**DESCRIPTION OF THE TASK:** Copy, from the data below, every line that has "display" in it.
-- -- --
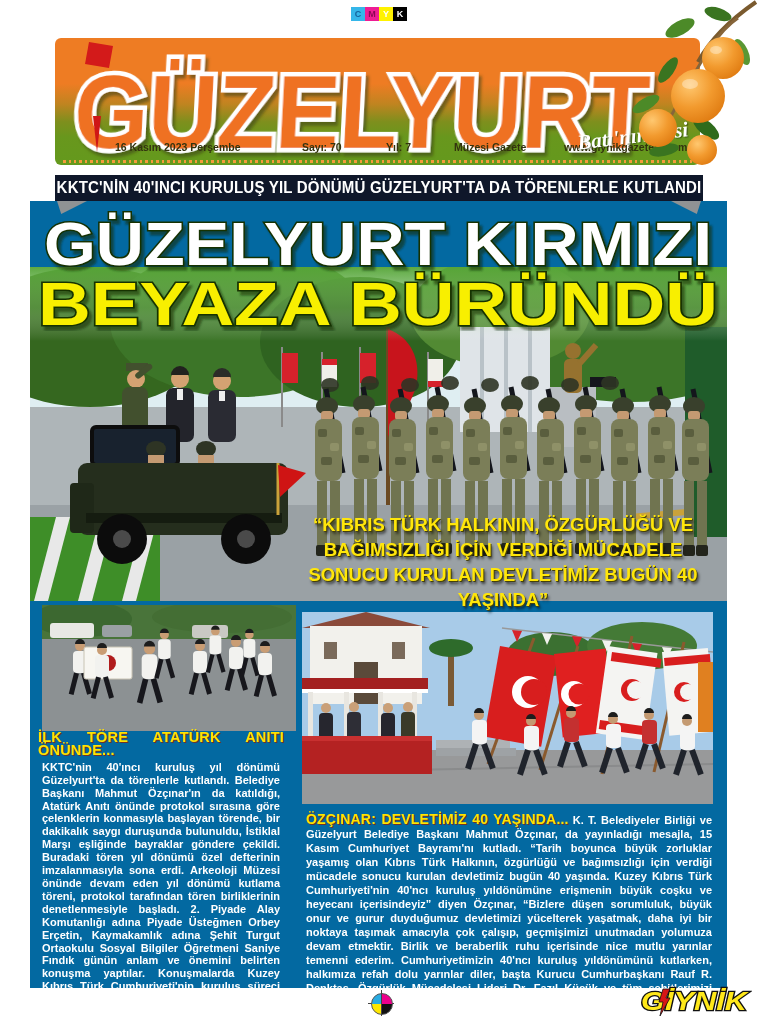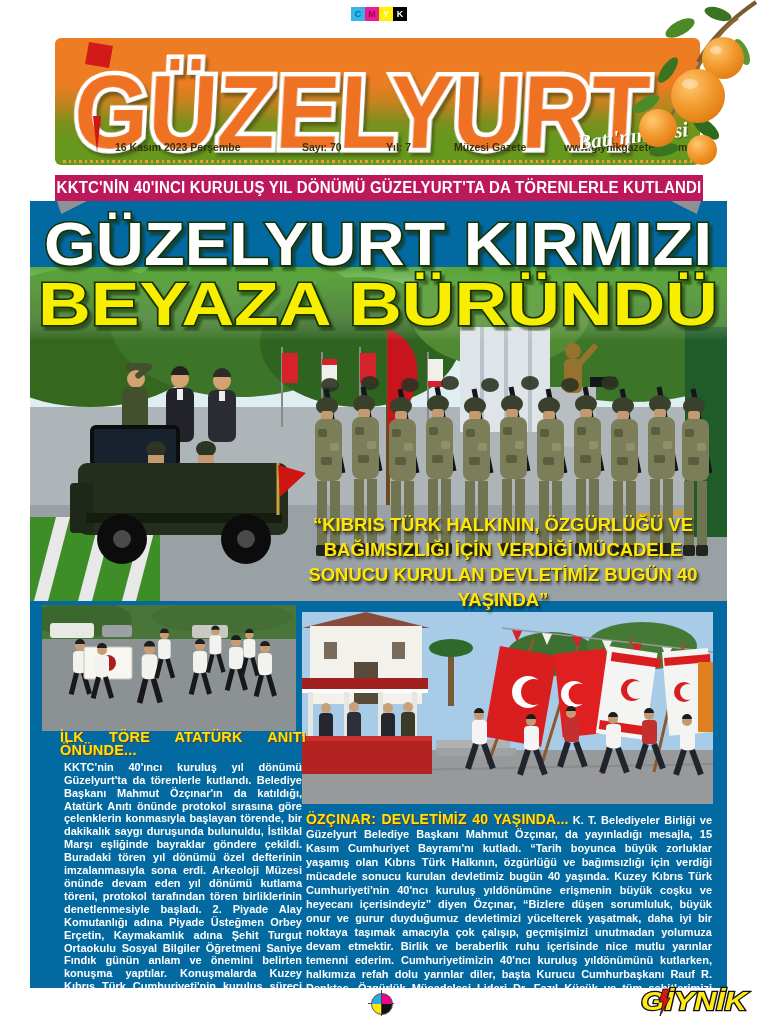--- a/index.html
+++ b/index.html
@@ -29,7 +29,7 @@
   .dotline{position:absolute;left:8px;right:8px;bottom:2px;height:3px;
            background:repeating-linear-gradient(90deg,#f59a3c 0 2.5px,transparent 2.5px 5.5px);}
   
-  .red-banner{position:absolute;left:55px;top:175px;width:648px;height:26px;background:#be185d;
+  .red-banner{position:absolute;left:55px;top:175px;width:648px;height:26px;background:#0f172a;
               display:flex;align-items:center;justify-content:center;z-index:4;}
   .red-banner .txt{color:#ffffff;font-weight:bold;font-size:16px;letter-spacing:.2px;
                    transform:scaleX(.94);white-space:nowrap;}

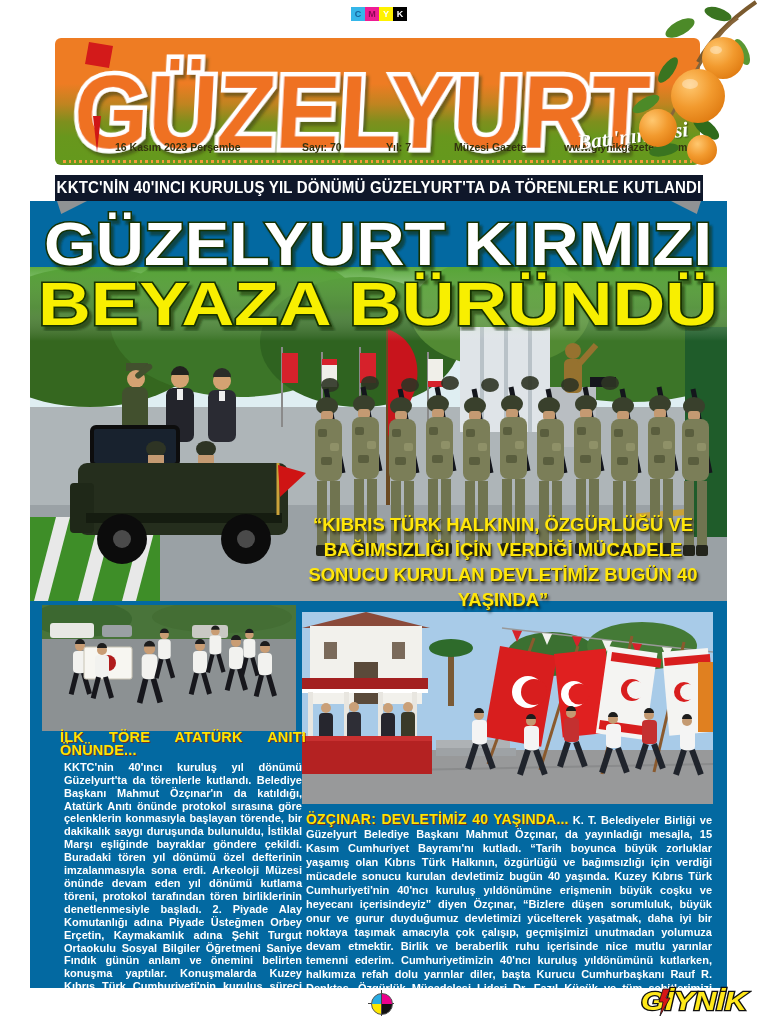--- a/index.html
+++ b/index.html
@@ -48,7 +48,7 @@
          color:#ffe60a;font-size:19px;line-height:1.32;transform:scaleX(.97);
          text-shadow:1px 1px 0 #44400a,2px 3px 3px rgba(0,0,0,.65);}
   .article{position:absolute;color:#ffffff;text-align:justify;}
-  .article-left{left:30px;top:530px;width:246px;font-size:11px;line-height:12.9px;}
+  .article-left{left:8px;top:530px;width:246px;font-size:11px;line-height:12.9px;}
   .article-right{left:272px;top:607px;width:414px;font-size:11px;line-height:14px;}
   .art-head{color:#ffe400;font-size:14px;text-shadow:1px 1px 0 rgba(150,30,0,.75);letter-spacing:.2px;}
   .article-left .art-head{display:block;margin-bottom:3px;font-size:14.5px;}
-- -- --
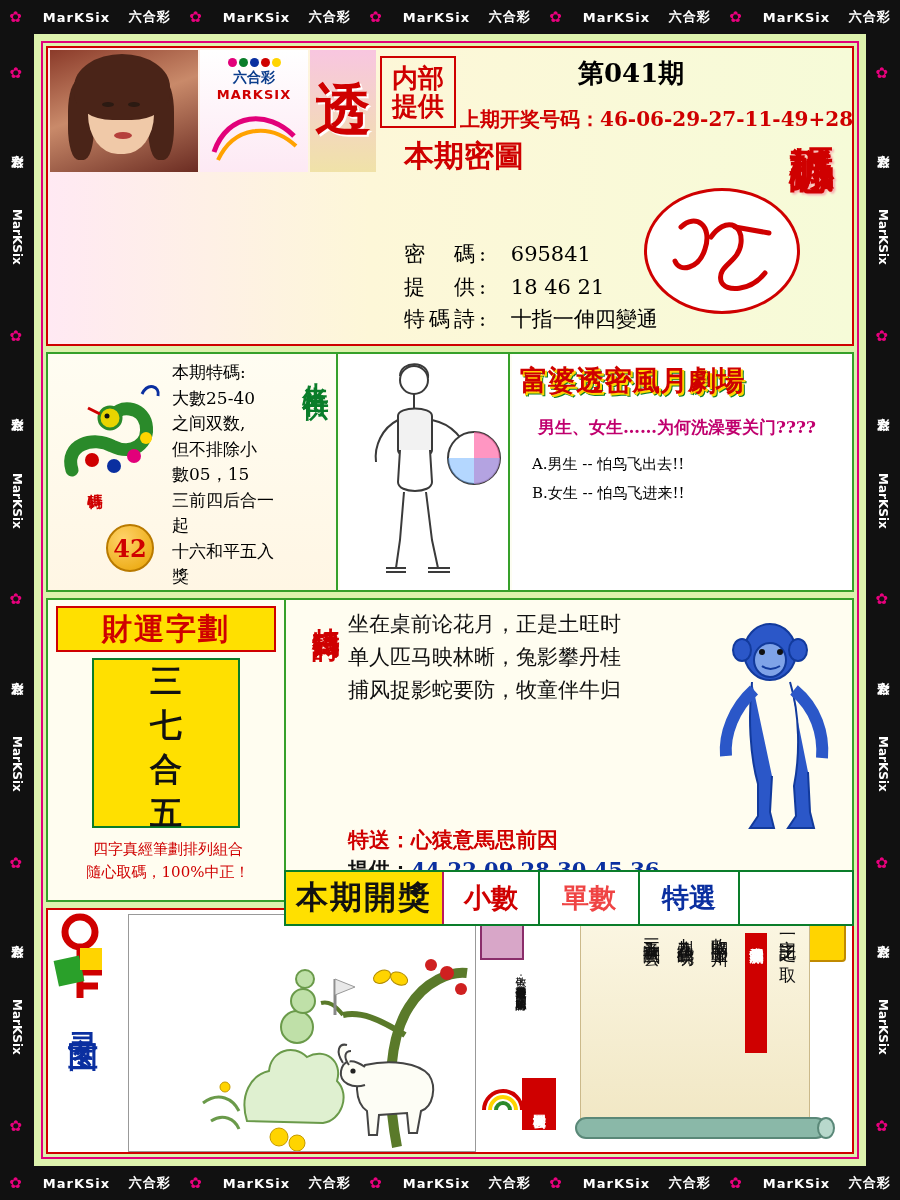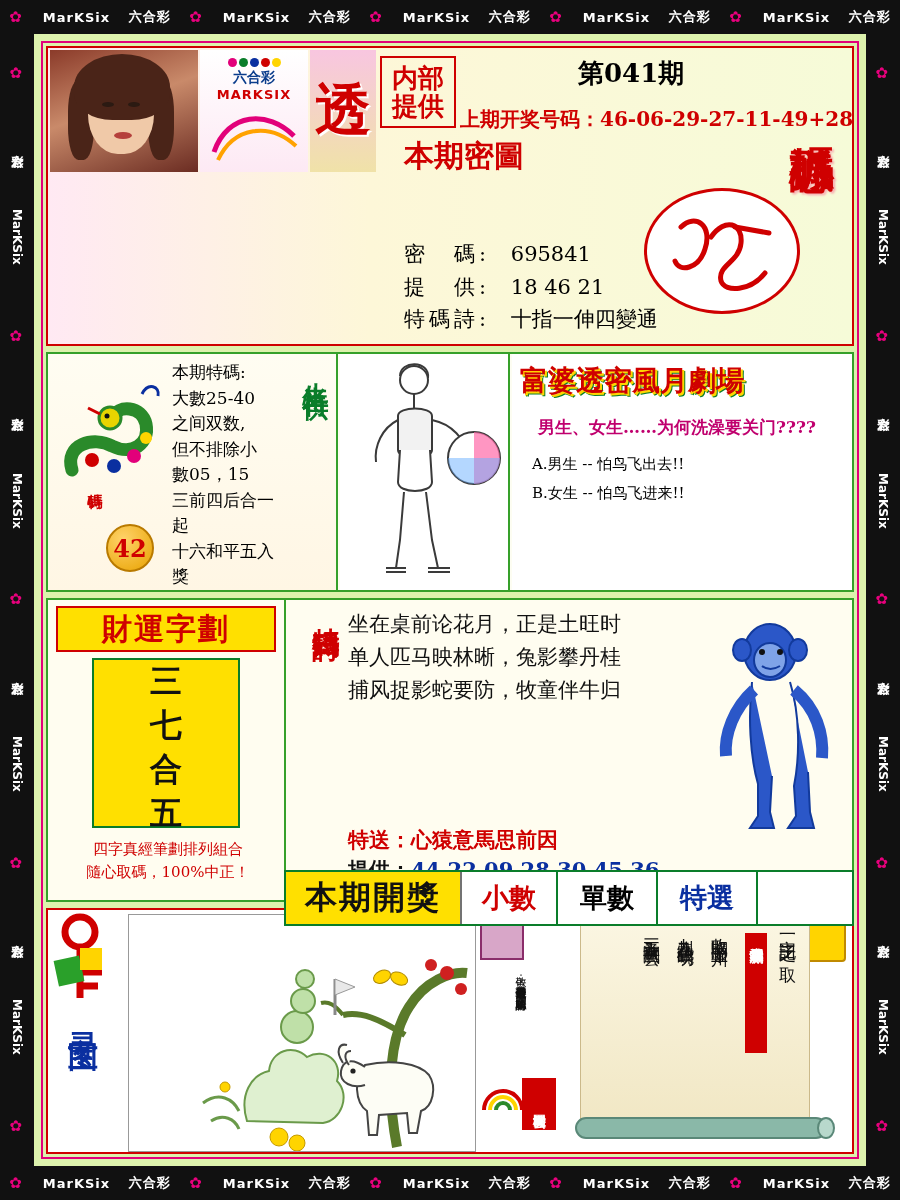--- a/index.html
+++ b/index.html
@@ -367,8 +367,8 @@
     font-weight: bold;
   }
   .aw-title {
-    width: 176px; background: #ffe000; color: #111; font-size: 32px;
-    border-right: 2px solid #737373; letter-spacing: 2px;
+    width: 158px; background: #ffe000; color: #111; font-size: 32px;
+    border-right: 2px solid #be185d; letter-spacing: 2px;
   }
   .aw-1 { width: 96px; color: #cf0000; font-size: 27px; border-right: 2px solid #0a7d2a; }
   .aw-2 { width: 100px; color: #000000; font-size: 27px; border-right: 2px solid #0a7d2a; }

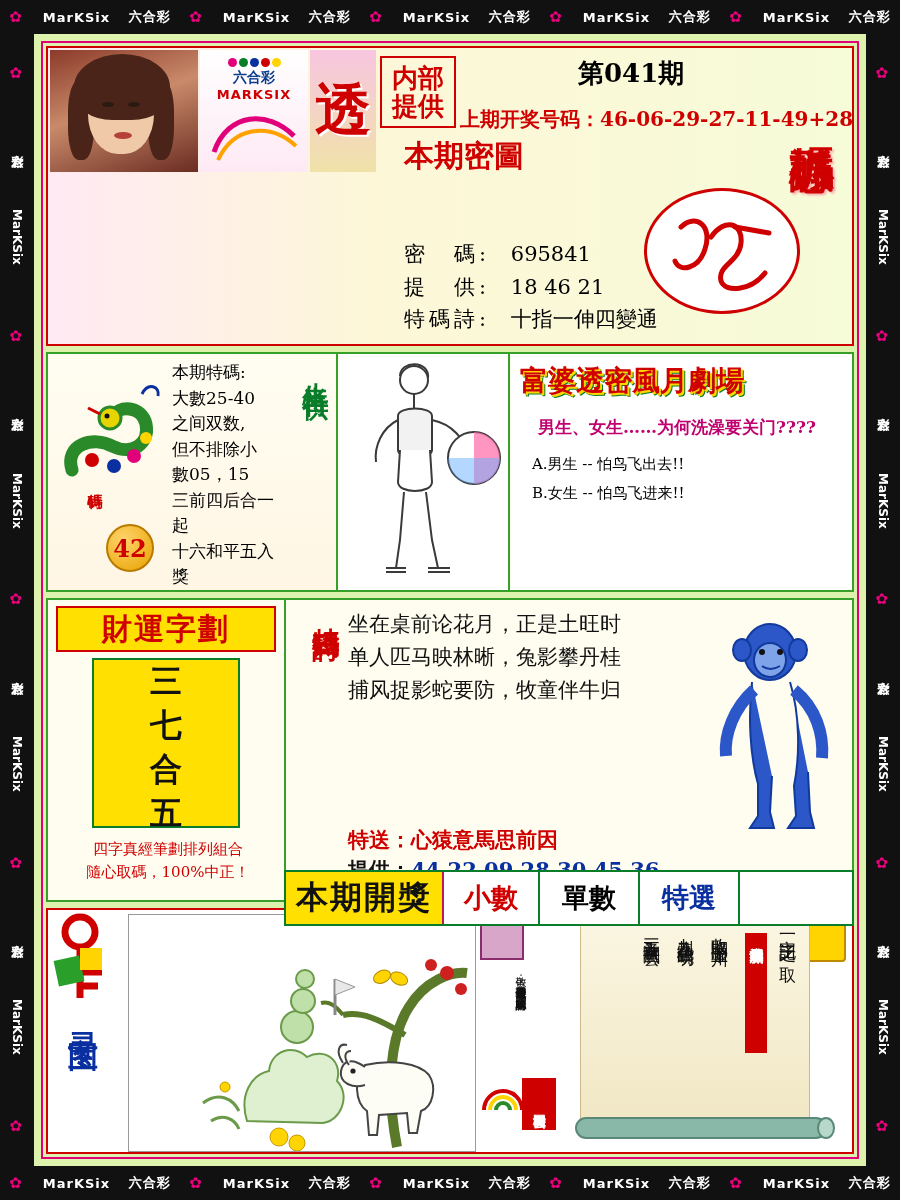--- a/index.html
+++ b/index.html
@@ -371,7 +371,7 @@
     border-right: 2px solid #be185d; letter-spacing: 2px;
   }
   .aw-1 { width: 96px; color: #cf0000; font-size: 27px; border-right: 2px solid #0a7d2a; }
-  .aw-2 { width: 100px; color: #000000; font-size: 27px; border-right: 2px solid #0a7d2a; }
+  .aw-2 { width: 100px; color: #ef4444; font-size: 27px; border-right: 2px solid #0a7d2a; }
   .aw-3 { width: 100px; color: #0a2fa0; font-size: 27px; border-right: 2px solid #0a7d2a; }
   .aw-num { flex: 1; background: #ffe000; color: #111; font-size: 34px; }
-- -- --
**EXERCISE SOLUTION:**
               display:flex;align-items:center;justify-content:center;z-index:4;}
   .article-left .art-head{display:block;margin-bottom:3px;font-size:14.5px;}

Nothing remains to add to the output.